If DC followed this path, there’d really be no need to reference prior films at all. Each of the above can happily stand alone.
Failing that, they could even hand off to a new generation like Marvel is rumoured to do after Avengers: Infinity War’s sequel. Maybe the recently-announced Nightwing film – following the original Robin as he strikes out on his own – could be the first step on that road.
All the same, my preference would be for a completely fresh break set in the past. One ace DC has up its sleeve is a long and illustrious past stretching back into the WWII era: the Justice League weren’t the first team to protect our world. Known instead as the Justice Society, this group included Wonder Woman and an elder generation of the Flash and Green Lantern. There’s your ‘in’ for an audience arriving with fresh eyes.

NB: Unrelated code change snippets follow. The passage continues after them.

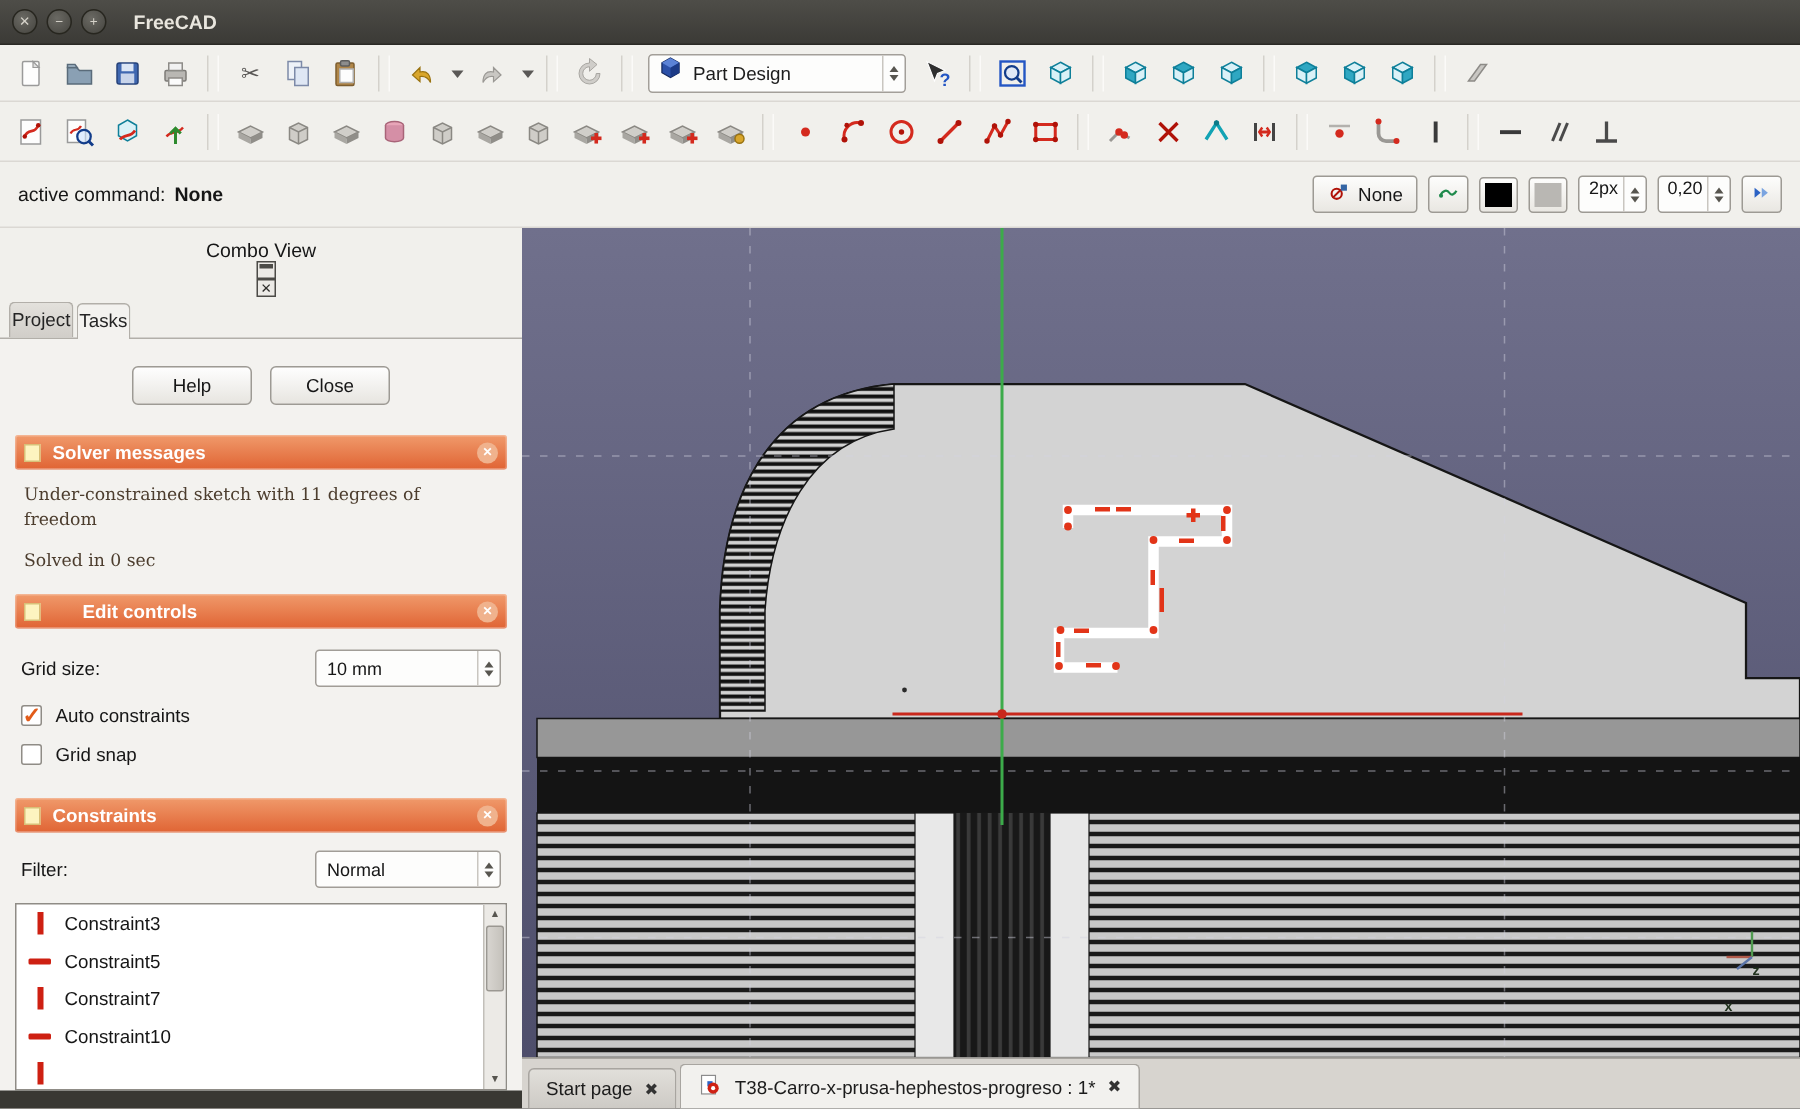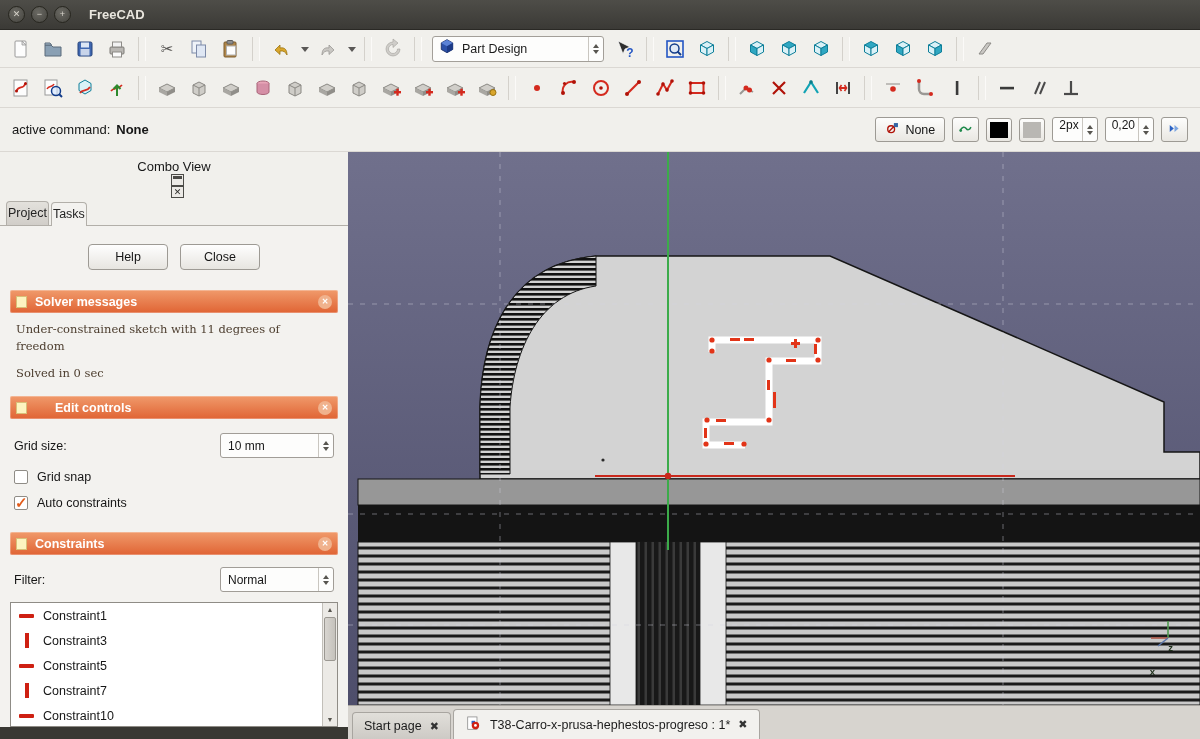--- a/index.html
+++ b/index.html
@@ -65,7 +65,7 @@
   .messages .solved { margin-top:11px; }
   .ctl-row { display:flex; align-items:center; margin:12px 14px 0; font-size:12.5px; color:#161616; }
   .ctl-row.first { margin-top:14px; }
-  .combo { margin-left:auto; width:114px; height:25px; background:#fdfdfc; border:1px solid #a19d97; border-radius:3px; display:flex; align-items:center; }
+  .combo { margin-left:auto; width:124px; height:25px; background:#fdfdfc; border:1px solid #a19d97; border-radius:3px; display:flex; align-items:center; }
   .combo .cval { flex:1; padding-left:7px; font-size:12px; color:#161616; }
   .cb { width:14px; height:14px; background:#fff; border:1px solid #8f8c86; border-radius:2px; position:relative; margin-right:9px; }
   .cb.checked::after { content:"✓"; position:absolute; left:0; top:-3px; font-size:15px; font-weight:bold; color:#e25c1a; }

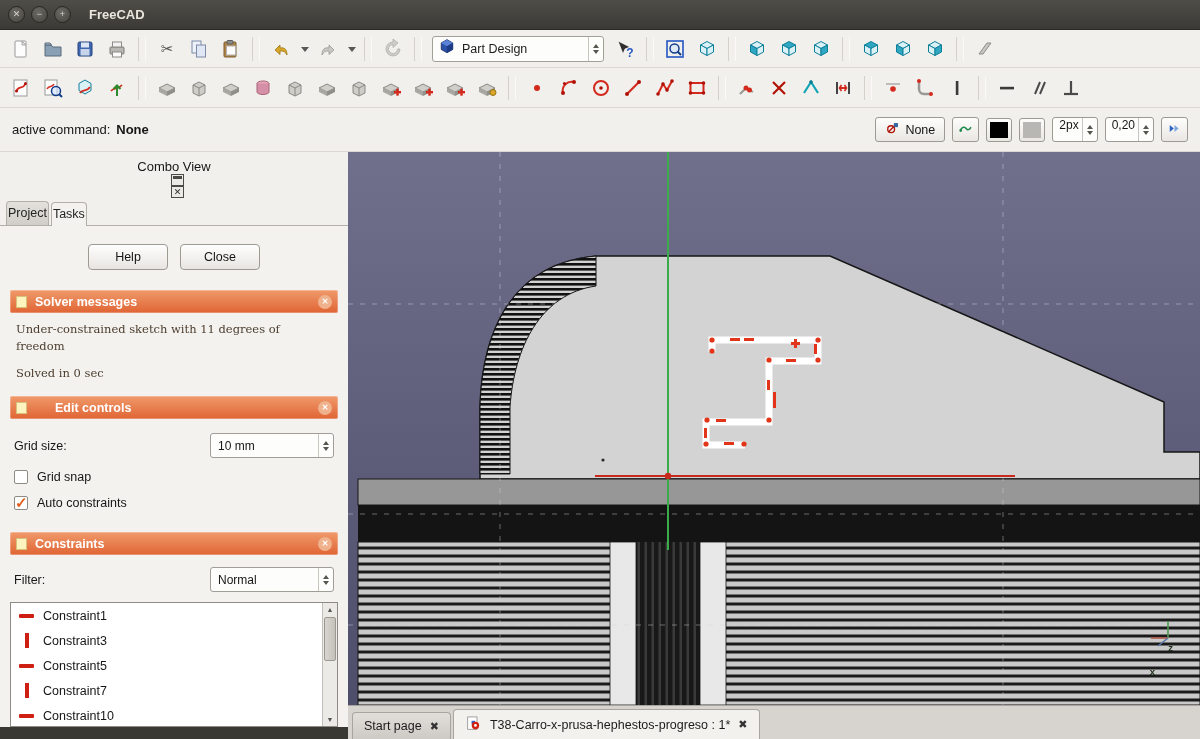--- a/index.html
+++ b/index.html
@@ -687,12 +687,12 @@
           </div>
         </div>
         <div class="ctl-row">
+          <span class="cb checked" id="cb-autocon"></span>
+          <span>Auto constraints</span>
+        </div>
+        <div class="ctl-row">
           <span class="cb" id="cb-gridsnap"></span>
           <span>Grid snap</span>
-        </div>
-        <div class="ctl-row">
-          <span class="cb checked" id="cb-autocon"></span>
-          <span>Auto constraints</span>
         </div>
 
         <div class="sec-head mt3">

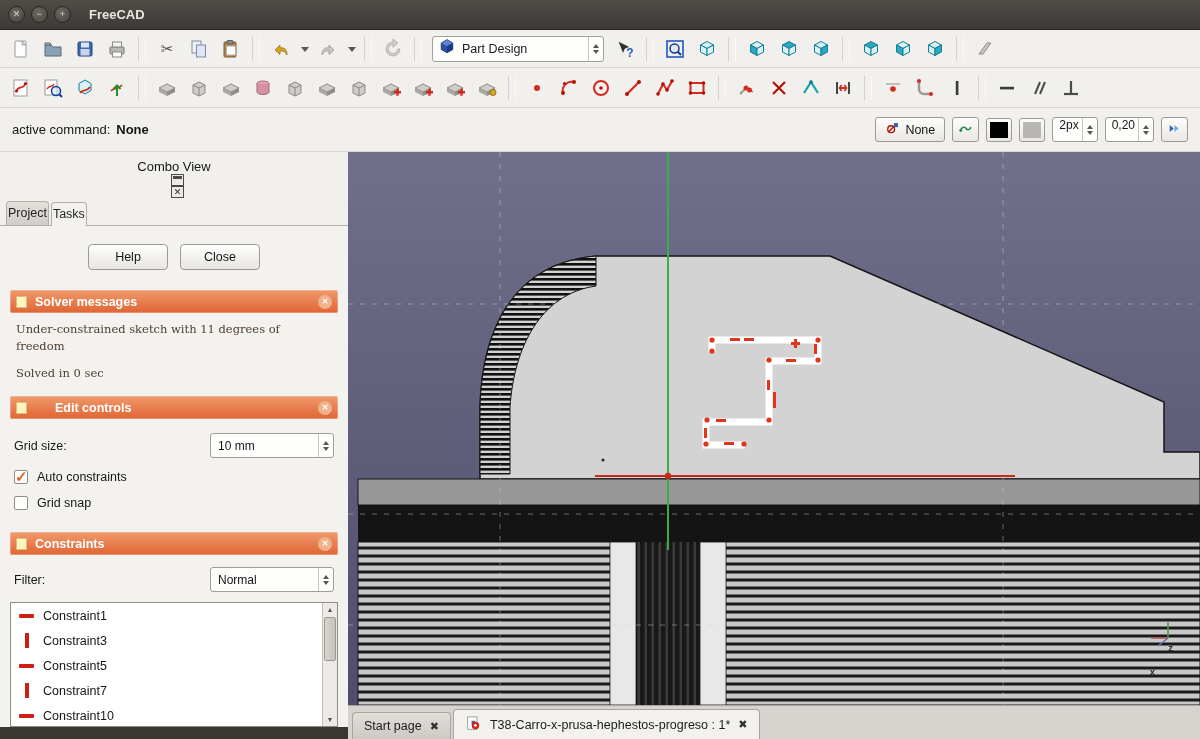--- a/index.html
+++ b/index.html
@@ -713,10 +713,6 @@
         <div class="clist">
           <div class="clist-rows" id="constraint-rows">
               <div class="crow">
-                <span class="cicon h"></span>
-                <span>Constraint1</span>
-              </div>
-              <div class="crow">
                 <span class="cicon v"></span>
                 <span>Constraint3</span>
               </div>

Better still, it featured characters we’ve never seen in cinema before. That includes the mystical Doctor Fate, Sandman (who’s reminiscent of Watchmen’s Rorschach), the original Atom and happy-go-lucky Stargirl.
By focusing on this band of ‘Mystery Men’ and women (as they were known back then), you reverse the mistakes DC has made up until now. To begin with, returning to the Golden Age of comics where heroes do good because they’re upstanding people is something we’re missing in today’s dark, naval-gazing equivalent. Secondly, it’s not obviously a reboot so we’d avoid audience fatigue. As far as they’re concerned, this could fit into the universe they’ve come to know already. If they respond well, you’d then build back up to the present-day cast.
Whether DC has it in them to be so bold is another matter, of course. Changing tack would mean abandoning the many projects already in production. With Aquaman, Flash and The Batman already gearing up, that’d be a wasted investment Warner Bros. may not want to contemplate. However, If Wonder Woman and this autumn’s Justice League hit another critical brick wall it’ll probably be time to call things quits regardless.